» **Problem statement**
Transcribe all of the data exactly. Images stay out.
[Records for the exercise — start]
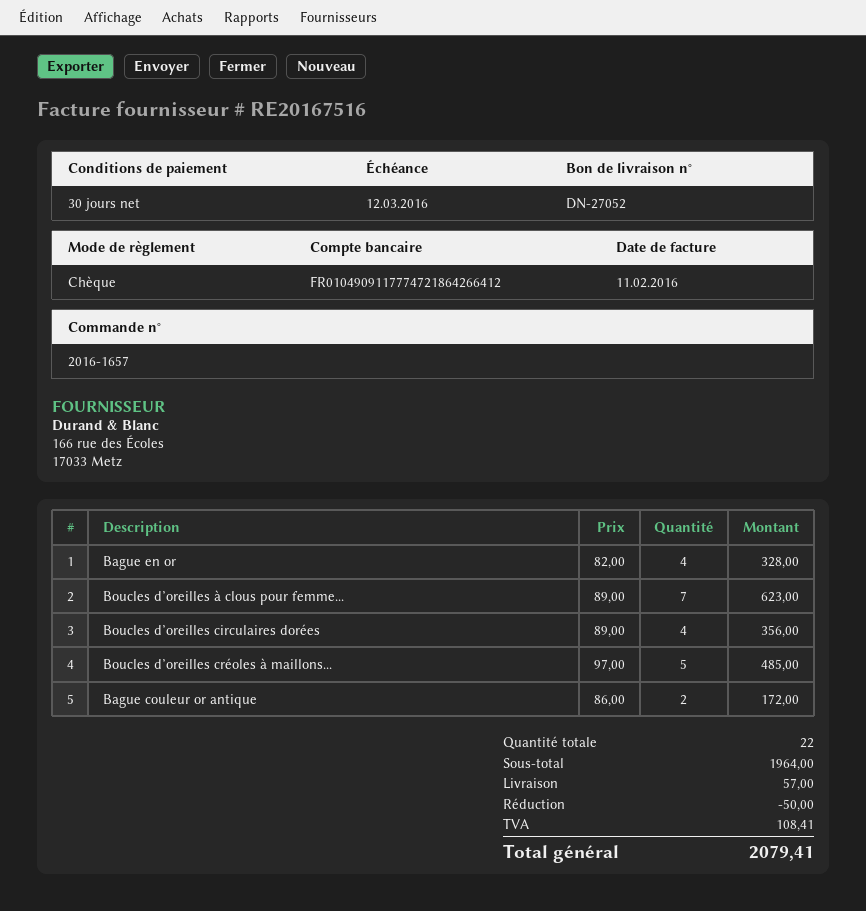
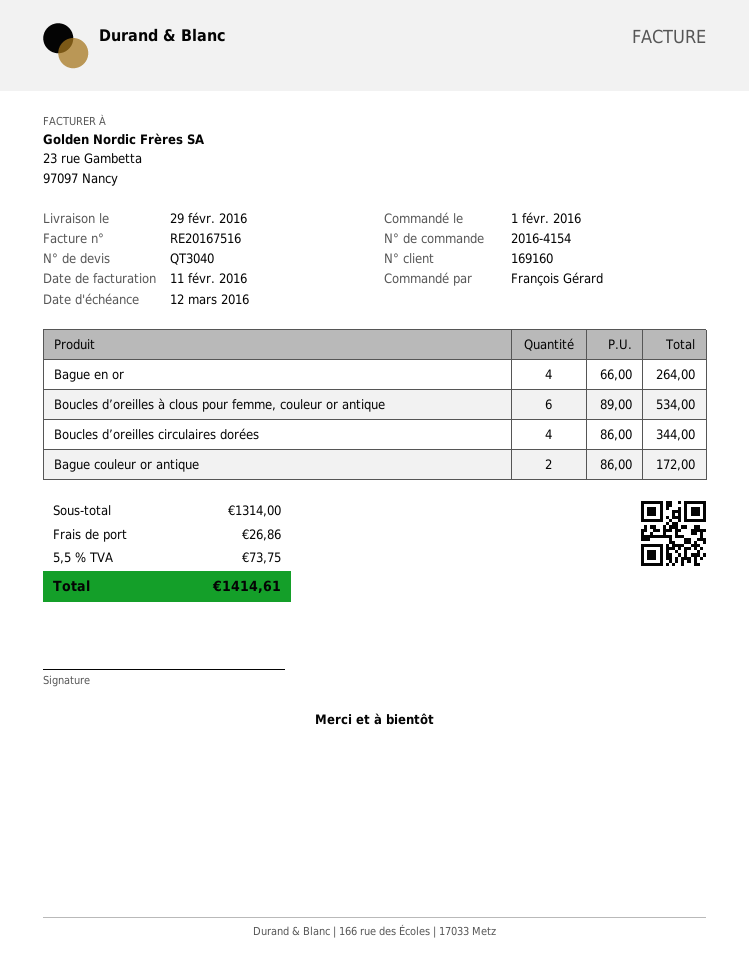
order number: 2016-1657 -> 2016-4154
Bague en or: 4 x 82.00 = 328.00 -> 4 x 66.00 = 264.00
Boucles d’oreilles à clous pour femme...: 7 x 89.00 = 623.00 -> 6 x 89.00 = 534.00
Boucles d’oreilles circulaires dorées: 4 x 89.00 = 356.00 -> 4 x 86.00 = 344.00
Boucles d’oreilles créoles à maillons...: 5 x 97.00 = 485.00 -> none
subtotal: 1964.00 -> 1314.00
discount: 50.00 -> none
shipping: 57.00 -> 26.86
tax: 108.41 -> 73.75
total: 2079.41 -> 1414.61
[Records for the exercise — finish]
» **Solution for this problem**
order number: 2016-1657 -> 2016-4154
Bague en or: 4 x 82.00 = 328.00 -> 4 x 66.00 = 264.00
Boucles d’oreilles à clous pour femme...: 7 x 89.00 = 623.00 -> 6 x 89.00 = 534.00
Boucles d’oreilles circulaires dorées: 4 x 89.00 = 356.00 -> 4 x 86.00 = 344.00
Boucles d’oreilles créoles à maillons...: 5 x 97.00 = 485.00 -> none
subtotal: 1964.00 -> 1314.00
discount: 50.00 -> none
shipping: 57.00 -> 26.86
tax: 108.41 -> 73.75
total: 2079.41 -> 1414.61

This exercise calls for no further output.